Since I’m super stressed about finances since The J’s GI Bill has not come through yet (which when it does and when we get the back pay for it and I can replenish our hemorrhaging savings with it, I’ll feel a bit better, but part of the problem is me and I don’t know how to fix it), I’m just can’t focus right now.
Here are all the things I need to do that I’m not going to do:
- Work on a syllabus (I know other people are going to turn theirs in late, so I’m giving myself another day)
- read for tomorrow’s classes and prep
So, what I’ll do is read for class during my break between classes and grade some papers tomorrow morning during my office hours. That means at some point I’ll have to get this syllabus shenanigan done, but Wednesday is my Friday, so what the fuck am I bitching for anyway. I just can’t focused in the face of financial stress and worry about things I can’t really control.
However, I did make it to the gym today. Second post-marathon workout. First one without pain. What sucks after running a marathon is a) the postpartum-like depression (or so I’ve read that it’s comparable to that, which I guess is the same as post-dissertation depression, not to denigrate or demean or compare to those of you who actually have had babies and/or may have suffered from this), so I was in a funk about my life, exercise, and what-not last week that was kind of bad, or rather I felt worse than I have in a long time; and b) the body is exhausted for a while after the marathon. So while I ran for 4.5 hours just 10 days ago, 20 minutes of cardio today felt just as monumental a feat, which is depressing in and of itself–"I’m in great shape. Why does 20 minutes suck so bad?" On top of that because of the physical exertion, I had to take a nap, from which I have just awakened. However, unlike last week when my IT band hurt so bad that I proclaimed that I’d never be able to workout again, I feel more confident now that that is indeed not actually the case.

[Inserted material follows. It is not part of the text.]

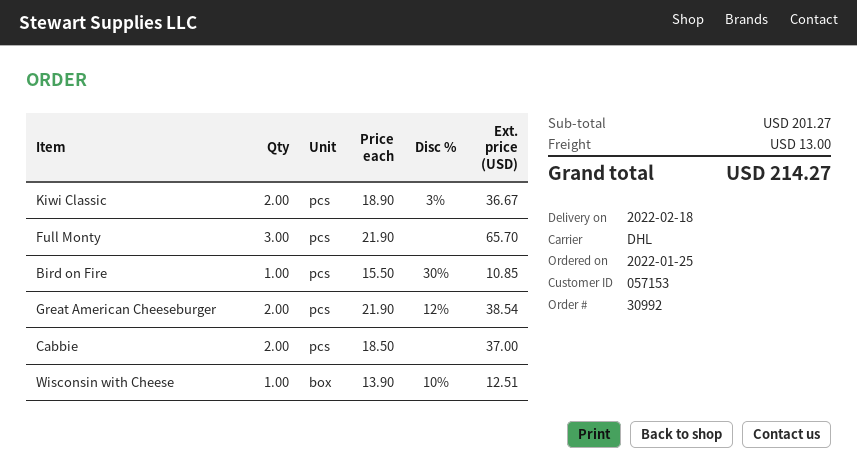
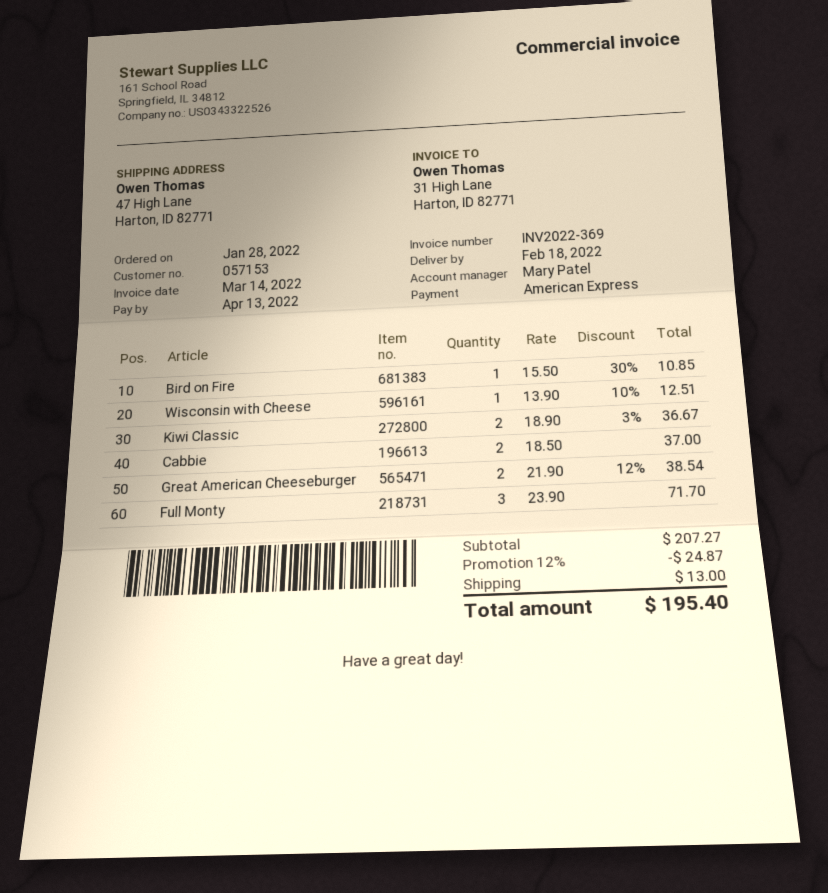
order date: 2022-01-25 -> 2022-01-28
Full Monty: 3 x 21.90 = 65.70 -> 3 x 23.90 = 71.70
subtotal: 201.27 -> 207.27
discount: none -> 12% = 24.87
total: 214.27 -> 195.40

Also, I am just plain exhausted. I still think it’s marathon related with a bit of lingering sinus issues and some early allergy issues because even though there is snow on the ground, we have the windows open most of the time in the apartment. I think that might be wearing me out a bit, too.
I can’t wait for spring break. Let me just say that now. I’m sure many of you are right there with me. Actually, I can’t wait until Summer.
Also, I hope I don’t gooch myself for saying this, but I have been off the anti-depressants and the anti-anxiety meds for two whole months now with no relapse and with nothing like that appearing to be on the horizon either. I’m so excited to be med free for so long and for it not have any adverse affects! I mean like no crazy behavior–no bingeing, no excessive sleeping or wakefulness, no elaborate mood swings (except you know about every three weeks). I feel as good, if not better than I did when I was on them. I feel, dare I say it, "normal." And by "normal" I mean "normal" for me. *Calm Exhale*
It feels weird to be stressed and anxious about one thing but completely blase’ about everything else. I will work dutifully on tomorrow’s class prep from 3:30-5pm. That’s my bargain with whatever.